Metabolic profile‐based subgroups can identify differences in brain volumes and brain iron deposition
To evaluate associations of metabolic profiles and biomarkers with brain atrophy, lesions, and iron deposition to understand the early risk factors associated with dementia.
Materials and methods
Using data from 26 239 UK Biobank participants free from dementia and stroke, we assessed the associations of metabolic subgroups, derived using an artificial neural network approach (self-organizing map), and 39 individual biomarkers with brain MRI measures: total brain volume (TBV), grey matter volume (GMV), white matter volume (WMV), hippocampal volume (HV), white matter hyperintensity (WMH) volume, and caudate iron deposition.

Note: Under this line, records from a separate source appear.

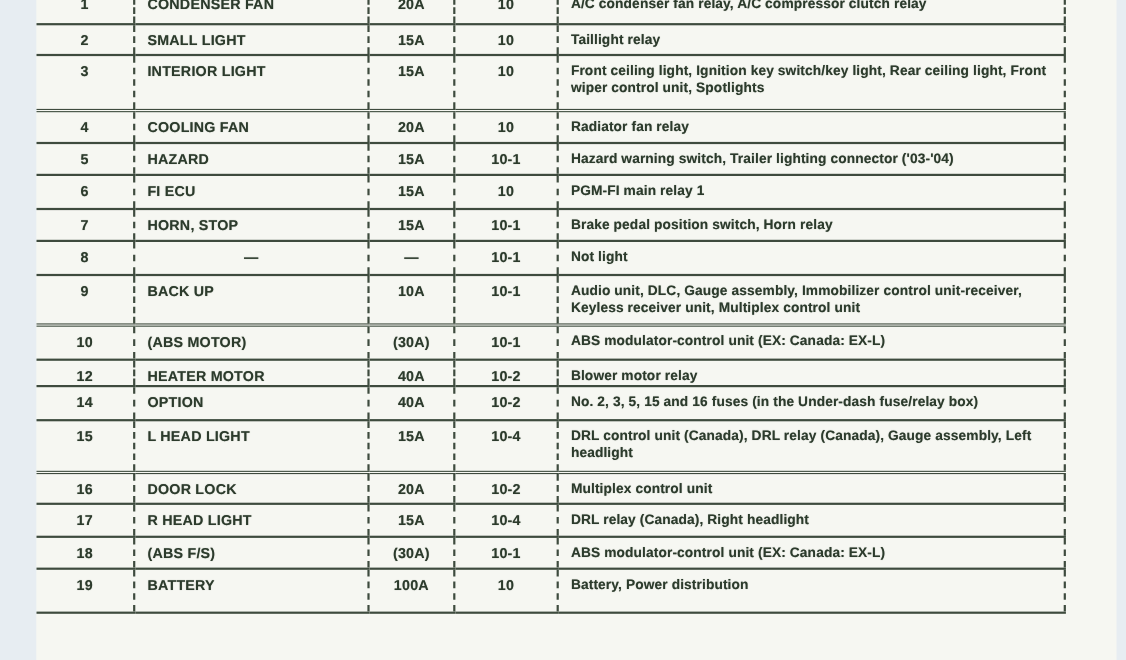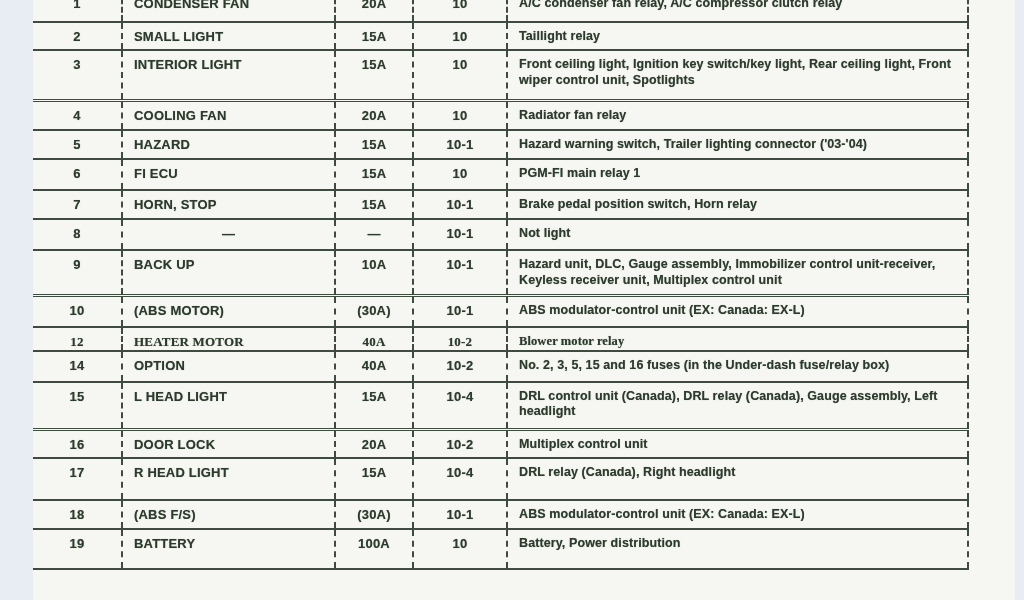"Hazard unit, DLC, Gauge assembly," td.col-desc { text: Hazard -> Audio }
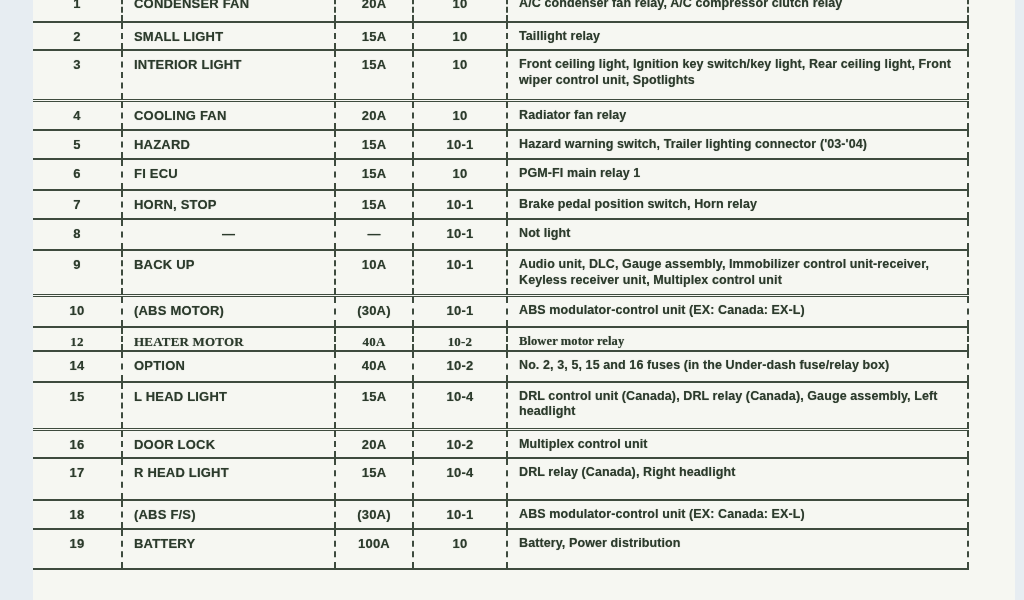"12" tr { font-family: Liberation Serif, serif -> none }
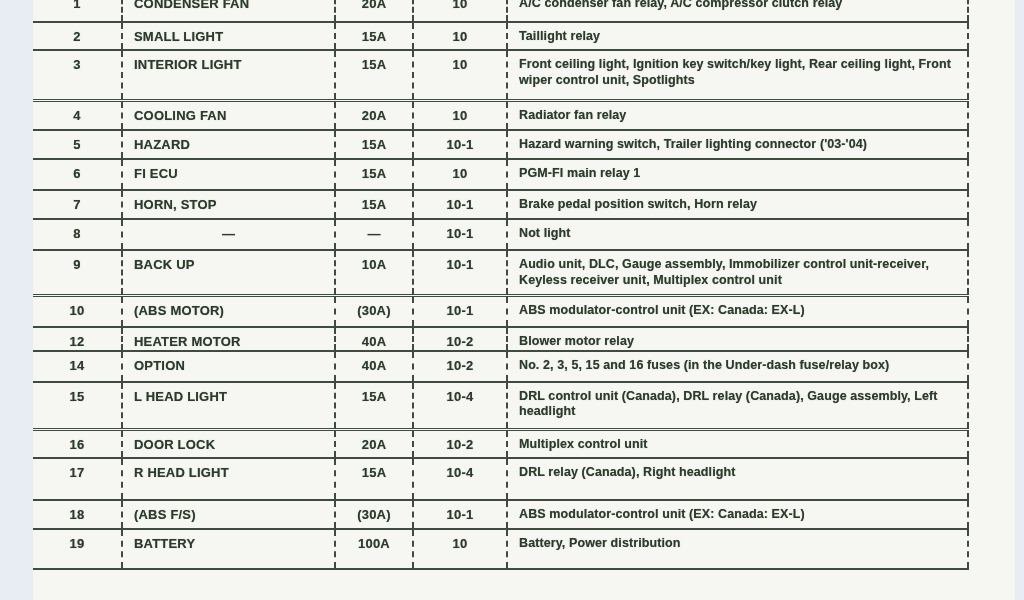"17" tr { height: 42px -> 30px }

In metabolic subgroup analyses, participants characterized by high triglycerides and liver enzymes showed the most adverse brain outcomes compared to the healthy reference subgroup with high-density lipoprotein cholesterol and low body mass index (BMI) including associations with GMV (βstandardized −0.20, 95% confidence interval [CI] −0.24 to −0.16), HV (βstandardized −0.09, 95% CI −0.13 to −0.04), WMH volume (βstandardized 0.22, 95% CI 0.18 to 0.26), and caudate iron deposition (βstandardized 0.30, 95% CI 0.25 to 0.34), with similar adverse associations for the subgroup with high BMI, C-reactive protein and cystatin C, and the subgroup with high blood pressure (BP) and apolipoprotein B. Among the biomarkers, striking associations were seen between basal metabolic rate (BMR) and caudate iron deposition (βstandardized 0.23, 95% CI 0.22 to 0.24 per 1 SD increase), GMV (βstandardized −0.15, 95% CI −0.16 to −0.14) and HV (βstandardized −0.11, 95% CI −0.12 to −0.10), and between BP and WMH volume (βstandardized 0.13, 95% CI 0.12 to 0.14 for diastolic BP).
Metabolic profiles were associated differentially with brain neuroimaging characteristics. Associations of BMR, BP and other individual biomarkers may provide insights into actionable mechanisms driving these brain associations.